Caroline Williams, chief executive of Norfolk Chamber of Commerce, said the toll would have a “discriminatory effect”.
“In these challenging economic times, improvements to infrastructure across East Anglia are vital for business growth and Government commitment to improving the A14 was welcomed,” she said. “However, the government’s proposal to partly fund the A14 improvement scheme through tolling will have a negative impact on business growth in our region. The toll will add additional costs to businesses from across the region, who use the A14 as their main route to access overseas markets – costs which are not faced by businesses elsewhere in the UK. This adverse impact will be seen by business from across Norfolk, Suffolk, Essex and Cambridge and we are therefore in full support of our colleagues in Suffolk, who have launched a ‘No Toll Tax on Suffolk’ campaign.”
Dominic Purslow, depot principal at Fakenham-based haulage firm Jack Richards and Son, said the road was a vital link for the region but any toll needed to be part of an overall national plan. “It takes freight from the east coast up into the Midlands,” he said. “We want to see the A14 improved, because it’s a bottleneck and such a dangerous road.
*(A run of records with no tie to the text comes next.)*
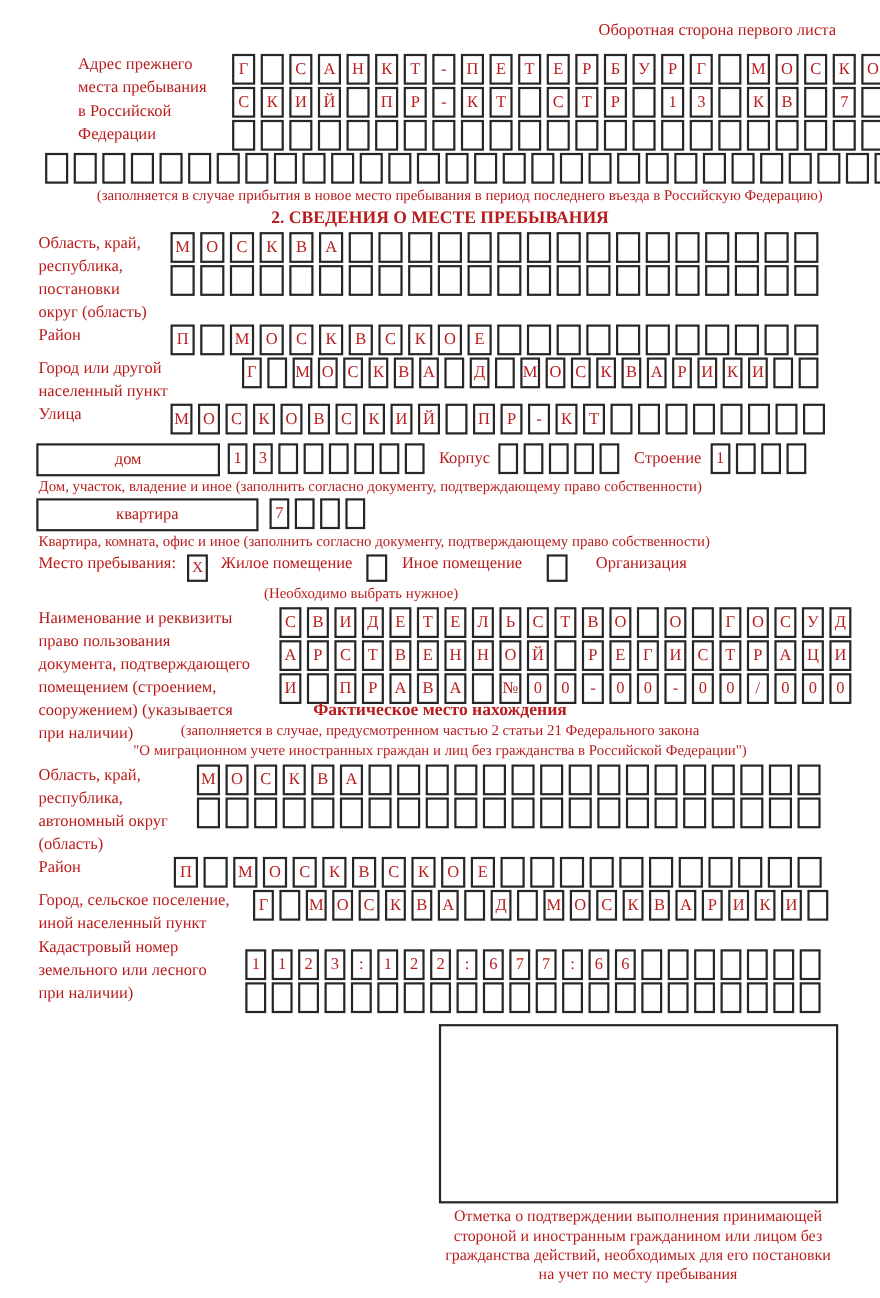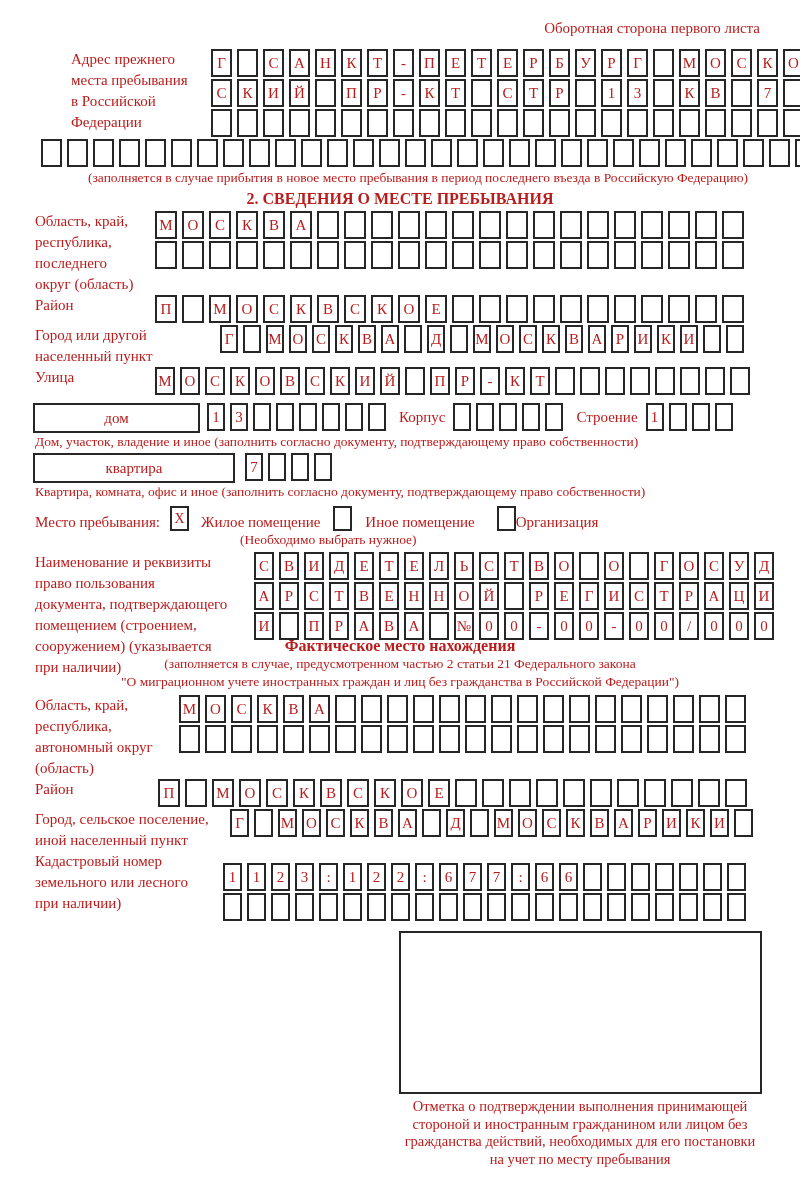--- a/index.html
+++ b/index.html
@@ -176,7 +176,7 @@
       <div class="lbl ml35 w120">
           <div>Область, край,</div>
           <div>республика,</div>
-          <div>последнего</div>
+          <div>постановки</div>
           <div>округ (область)</div>
         </div>
       <div class="cellcol">

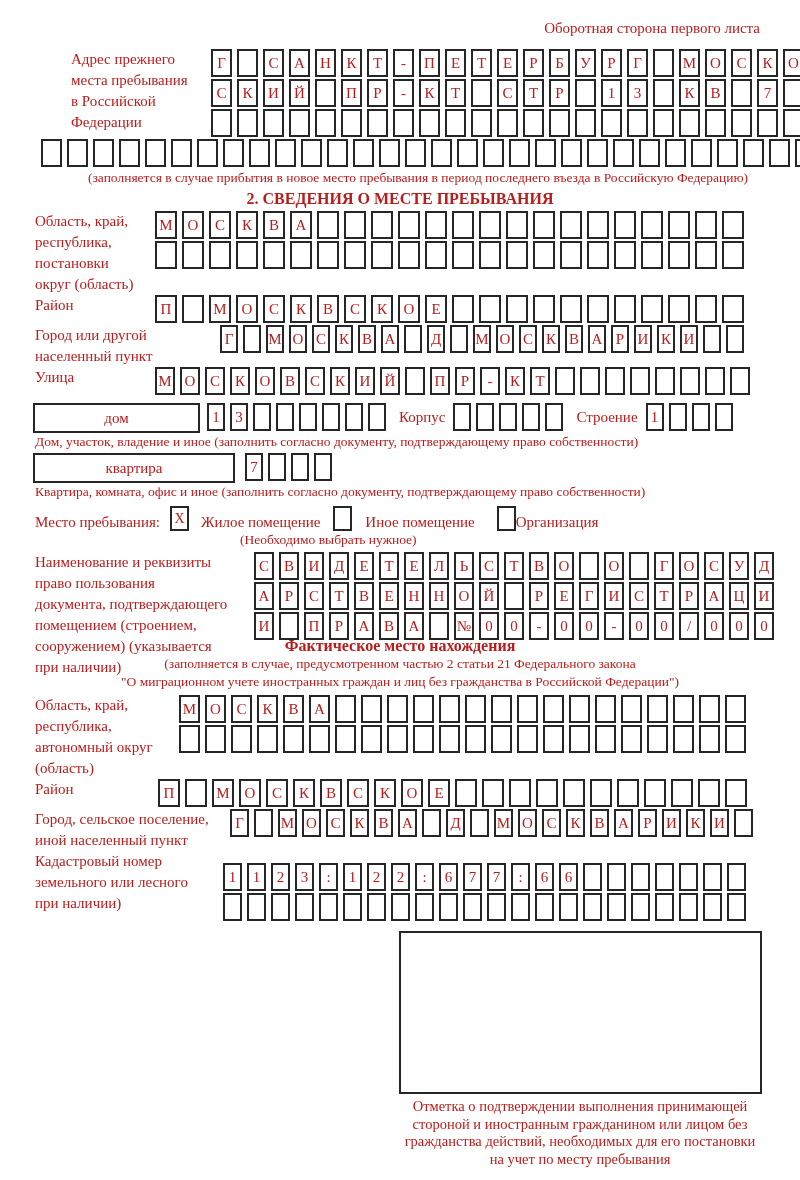--- a/index.html
+++ b/index.html
@@ -26,7 +26,7 @@
             align-items:center;justify-content:center;font-size:15px;flex-shrink:0;}
   .wb167{width:167px;margin-right:7px}.wb202{width:202px;margin-right:10px}
   .inline-lbl{font-size:15px;line-height:28px;margin:0 8px;white-space:nowrap;}
-  .mestorow{display:flex;align-items:flex-end;margin-left:35px;margin-top:4px;height:27px;font-size:15px;}
+  .mestorow{display:flex;align-items:flex-start;margin-left:35px;margin-top:4px;height:27px;font-size:15px;}
   .chk{box-sizing:border-box;width:19px;height:25px;border:2px solid #262626;flex-shrink:0;
        display:flex;align-items:center;justify-content:center;font-size:14px;}
   .g10{margin-left:10px}.g12{margin-left:12px}.g13{margin-left:13px}.g22{margin-left:22px}.g26{}

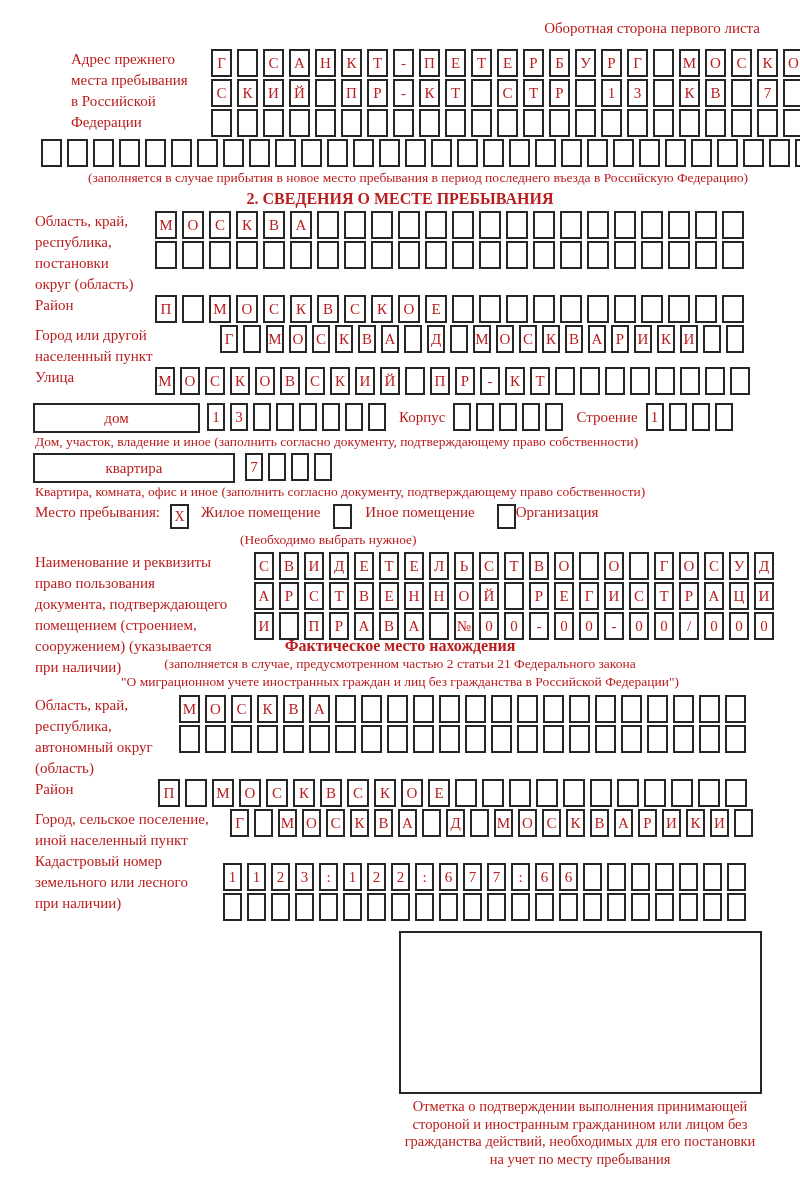--- a/index.html
+++ b/index.html
@@ -29,7 +29,7 @@
   .mestorow{display:flex;align-items:flex-start;margin-left:35px;margin-top:4px;height:27px;font-size:15px;}
   .chk{box-sizing:border-box;width:19px;height:25px;border:2px solid #262626;flex-shrink:0;
        display:flex;align-items:center;justify-content:center;font-size:14px;}
-  .g10{margin-left:10px}.g12{margin-left:12px}.g13{margin-left:13px}.g22{margin-left:22px}.g26{}
+  .g10{margin-left:10px}.g12{margin-left:12px}.g13{margin-left:13px}.g22{margin-left:22px}.g26{margin-left:26px}
   .mesto-note{margin-left:240px;font-size:13.5px;line-height:17px;}
   .doc-rows .cellrow{margin-bottom:2px;}
   .fact-title{margin-top:-42px;}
“The problem for us is always about the profitability of our business. Hauliers will always avoid roads where they have to pay, when their costs are already stacked up against them
“Yes we need the A14 improved but we need to look at other issues as well, such as the longer trailer trial. If a haulage company could run fewer units more efficiently and make a better profit, they probably wouldn’t be against that particular type of road pricing structure.
“But what’s important is the road infrastructure across the UK and how it’s going to be managed in the future.”
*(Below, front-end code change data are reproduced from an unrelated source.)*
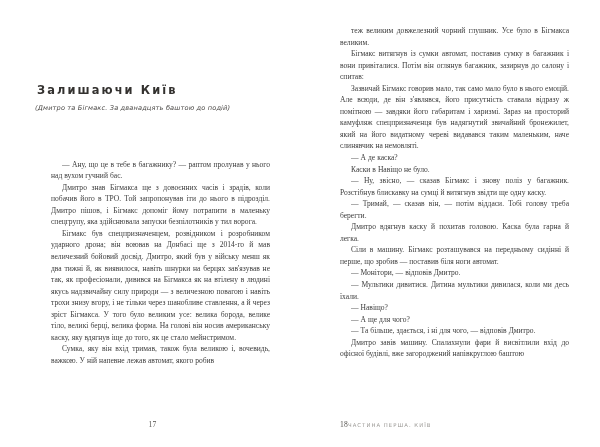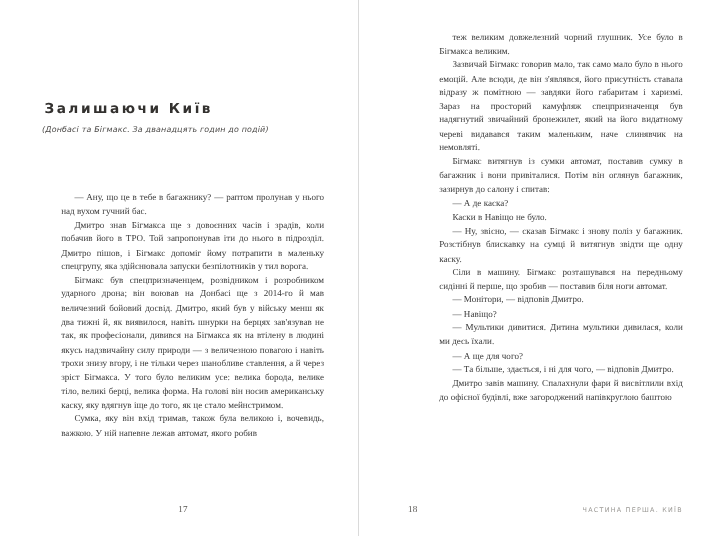--- a/index.html
+++ b/index.html
@@ -76,7 +76,6 @@
   }
   .page-right .body-block {
     padding-top: 25px;
-    margin-left: 26px;
   }
   p.para {
     margin: 0;

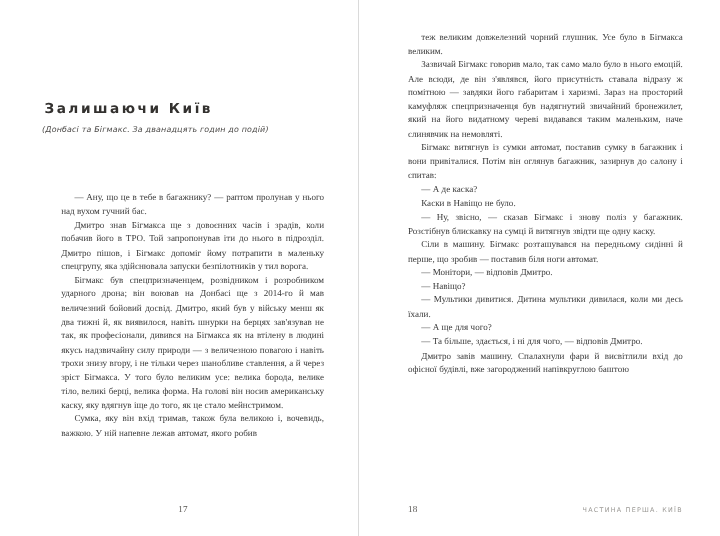--- a/index.html
+++ b/index.html
@@ -151,8 +151,8 @@
 
     <div class="body-block">
       <p class="para">теж великим довжелезний чорний глушник. Усе було в Бігмакса великим.</p>
+      <p class="para">Бігмакс витягнув із сумки автомат, поставив сумку в багажник і вони привіталися. Потім він оглянув багажник, зазирнув до салону і спитав:</p>
       <p class="para">Зазвичай Бігмакс говорив мало, так само мало було в нього емоцій. Але всюди, де він з'являвся, його присутність ставала відразу ж помітною — завдяки його габаритам і харизмі. Зараз на просторий камуфляж спецпризначенця був надягнутий звичайний бронежилет, який на його видатному череві видавався таким маленьким, наче слинявчик на немовляті.</p>
-      <p class="para">Бігмакс витягнув із сумки автомат, поставив сумку в багажник і вони привіталися. Потім він оглянув багажник, зазирнув до салону і спитав:</p>
       <p class="para">— А де каска?</p>
       <p class="para">Каски в Навіщо не було.</p>
       <p class="para">— Ну, звісно, — сказав Бігмакс і знову поліз у багажник. Розстібнув блискавку на сумці й витягнув звідти ще одну каску.</p>

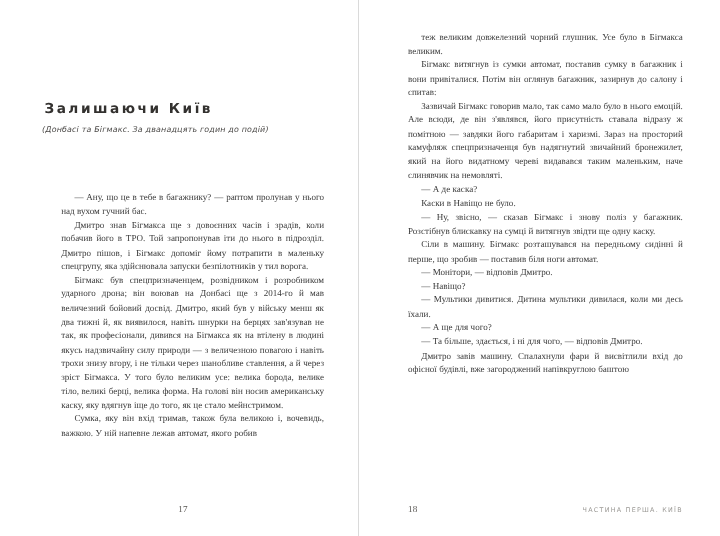--- a/index.html
+++ b/index.html
@@ -129,7 +129,7 @@
 
     <div class="chapter-head">
       <h1 class="chapter-title">Залишаючи Київ</h1>
-      <div class="chapter-subtitle">(Донбасі та Бігмакс. За дванадцять годин до подій)</div>
+      <div class="chapter-subtitle">(Дмитро та Бігмакс. За дванадцять баштою до подій)</div>
     </div>
 
     <div class="body-block">

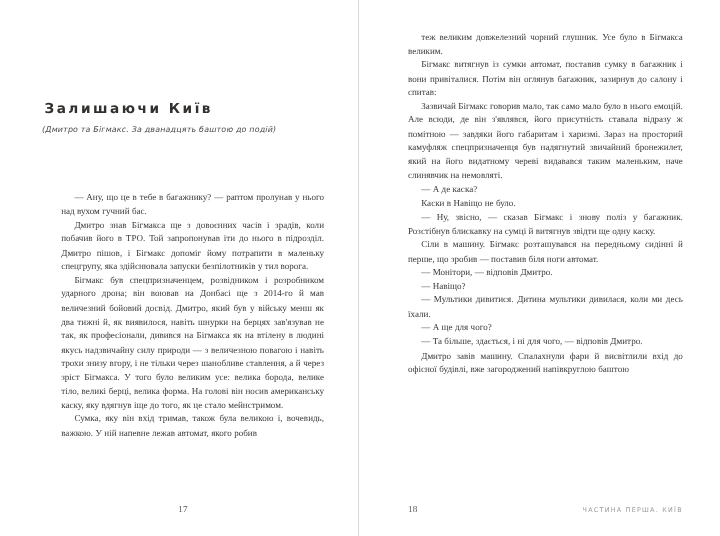--- a/index.html
+++ b/index.html
@@ -156,6 +156,7 @@
       <p class="para">— А де каска?</p>
       <p class="para">Каски в Навіщо не було.</p>
       <p class="para">— Ну, звісно, — сказав Бігмакс і знову поліз у багажник. Розстібнув блискавку на сумці й витягнув звідти ще одну каску.</p>
+      <p class="para">— Тримай, — сказав він, — потім віддаси. Тобі голову треба берегти.</p>
       <p class="para">Сіли в машину. Бігмакс розташувався на передньому сидінні й перше, що зробив — поставив біля ноги автомат.</p>
       <p class="para">— Монітори, — відповів Дмитро.</p>
       <p class="para">— Навіщо?</p>

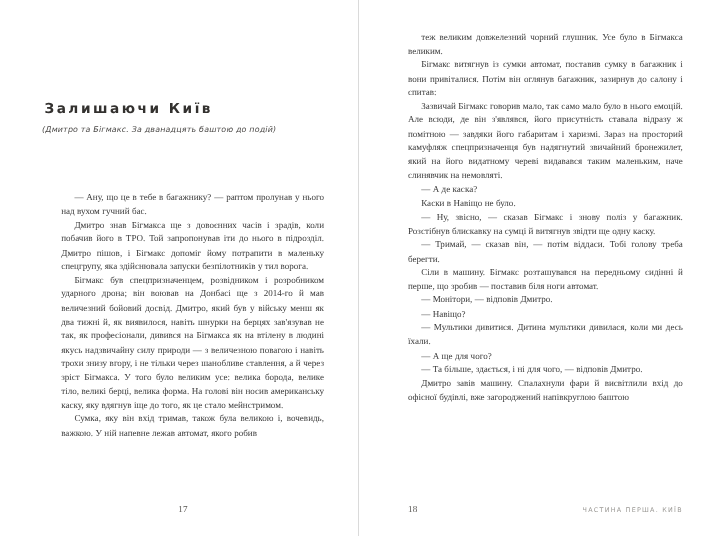--- a/index.html
+++ b/index.html
@@ -157,6 +157,7 @@
       <p class="para">Каски в Навіщо не було.</p>
       <p class="para">— Ну, звісно, — сказав Бігмакс і знову поліз у багажник. Розстібнув блискавку на сумці й витягнув звідти ще одну каску.</p>
       <p class="para">— Тримай, — сказав він, — потім віддаси. Тобі голову треба берегти.</p>
+      <p class="para">Дмитро вдягнув каску й похитав головою. Каска була гарна й легка.</p>
       <p class="para">Сіли в машину. Бігмакс розташувався на передньому сидінні й перше, що зробив — поставив біля ноги автомат.</p>
       <p class="para">— Монітори, — відповів Дмитро.</p>
       <p class="para">— Навіщо?</p>

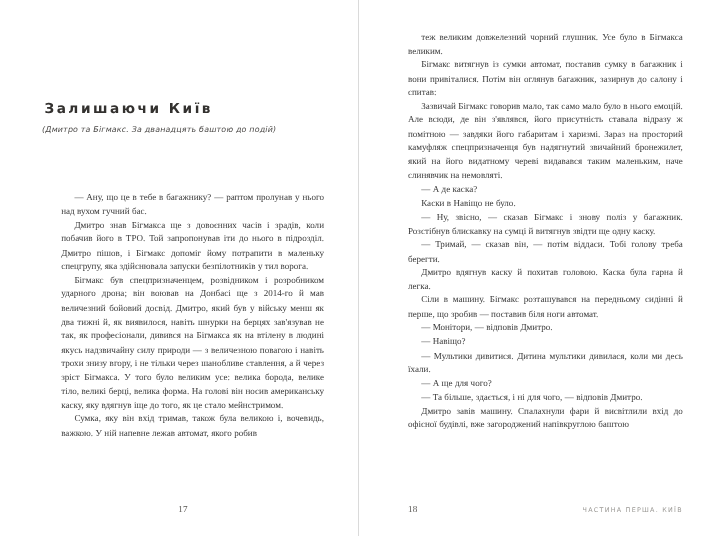--- a/index.html
+++ b/index.html
@@ -160,8 +160,8 @@
       <p class="para">Дмитро вдягнув каску й похитав головою. Каска була гарна й легка.</p>
       <p class="para">Сіли в машину. Бігмакс розташувався на передньому сидінні й перше, що зробив — поставив біля ноги автомат.</p>
       <p class="para">— Монітори, — відповів Дмитро.</p>
+      <p class="para">— Мультики дивитися. Дитина мультики дивилася, коли ми десь їхали.</p>
       <p class="para">— Навіщо?</p>
-      <p class="para">— Мультики дивитися. Дитина мультики дивилася, коли ми десь їхали.</p>
       <p class="para">— А ще для чого?</p>
       <p class="para">— Та більше, здається, і ні для чого, — відповів Дмитро.</p>
       <p class="para">Дмитро завів машину. Спалахнули фари й висвітлили вхід до офісної будівлі, вже загороджений напівкруглою баштою</p>

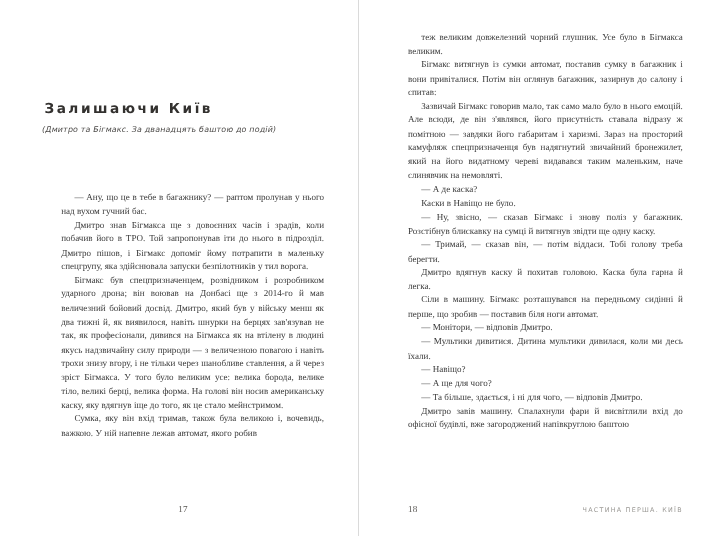--- a/index.html
+++ b/index.html
@@ -103,7 +103,7 @@
   }
   .page-right .footer {
     padding: 0 31px 0 41px;
-    justify-content: space-between;
+    justify-content: flex-start;
   }
   .folio {
     font-family: "Liberation Serif", serif;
Chris Starkie, managing director of the New Anglia Local Enterprise Partnership, said: “We are pleased the Government is bringing forward the construction of the A14, which is a critically important road for Norfolk businesses to access Cambridge and the Midlands.
“However, we are firmly opposed to plans for a toll road which will penalise road users from Norfolk and Suffolk and place them at a competitive disadvantage. When tolling was mooted the Government stressed that motorists would have a choice – the current scheme does not give that choice. The prime minister has invited road users to let him know their views on the tolling proposals – we would urge businesses from Norfolk and Suffolk to make their views heard.”